The difference for FinBin::libs is that including redundant directories can lead to unexpected results in what gets included; looking up the contents of heavily-symlinked paths is slow (and has some -- admittedly unlikely -- failures at runtime). So, abs_path() is the preferred way to find where the lib's really live after they are found looking up the tree. Using abs_path() also avoids problems where the same directory is included twice in a sandbox' tree via symlinks.
Due to previous complaints that abs_path did not work properly on all systems, the current version of FindBin::libs uses File::Spec to break apart and re-assemble directories, with abs_path used optinally. If "abs_path cwd" works then abs_path is used on the directory paths handed by File::Spec::catpath(); otherwise the paths are used as-is. This may leave users on systms with non-working abs_path() having extra copies of external library directories in @INC.
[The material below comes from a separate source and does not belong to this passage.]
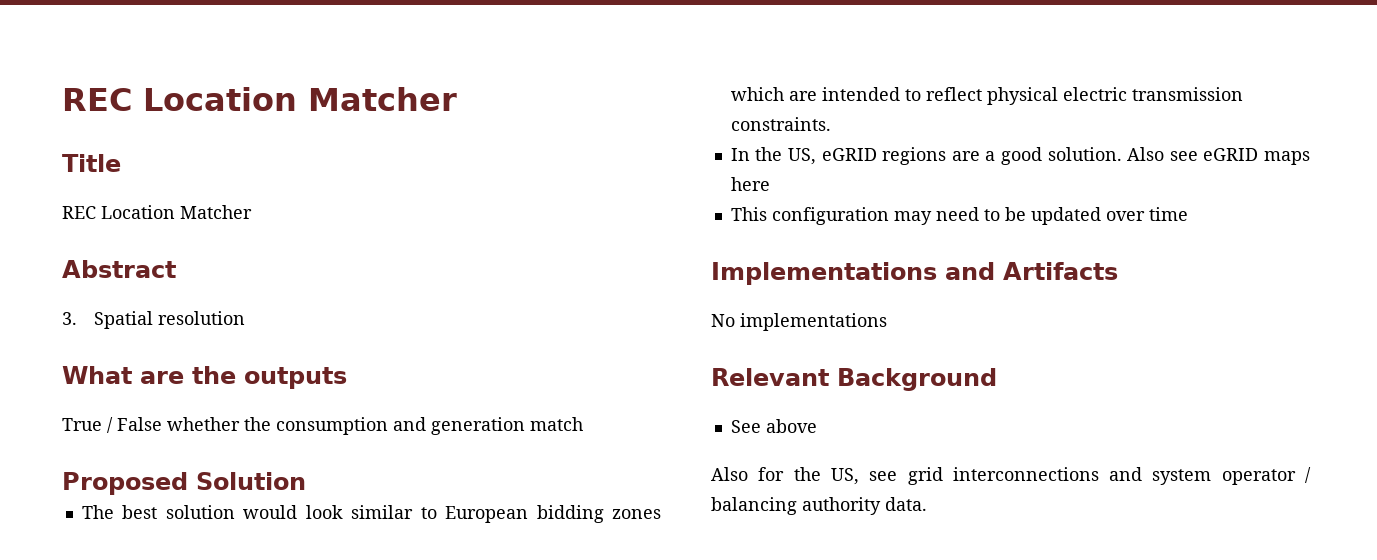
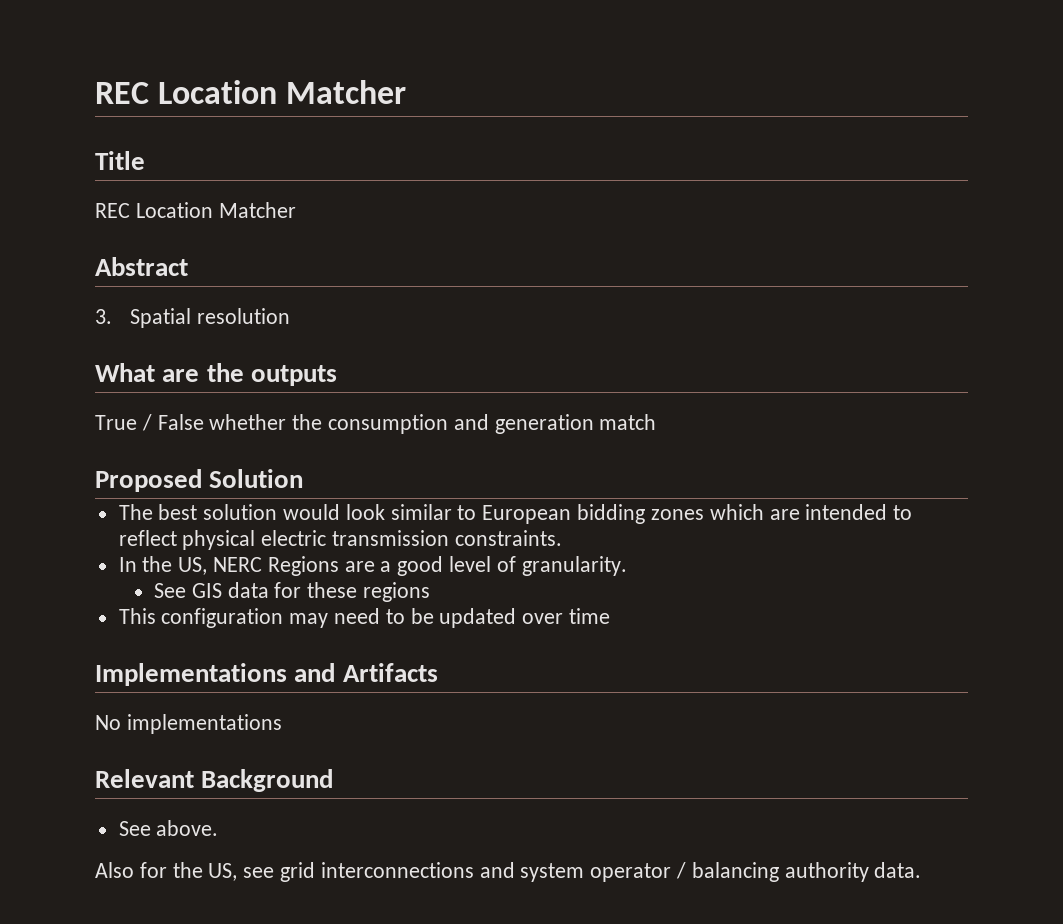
[821,147,947,165] eGRID regions -> [213,556,339,576] NERC Regions
[1047,147,1310,165] [730,177,770,191] solution. Also see eGRID maps here -> [449,556,627,576] [154,582,431,602] level of granularity. // See GIS data for these regions
[765,419,817,433] above -> [156,820,219,836] above.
Another issue is that I've heard reports of some systems failing the '-d' test on symlinks, where '-e' would have succeded.
See Also
NEXT::init can be combined with FindBin::libs to manage inherited data. This can be a lifesaver for setting up working environments on systms with tiered sandboxes.
BUGS
In order to avoid including junk, FindBin::libs uses '-d' to test the items before including them on the library list. This works fine so long as abs_path() is used to disambiguate any symlinks first. If abs_path() is turned off then legitimate directories may be left off in whatever local conditions might cause a valid symlink to fail the '-d' test."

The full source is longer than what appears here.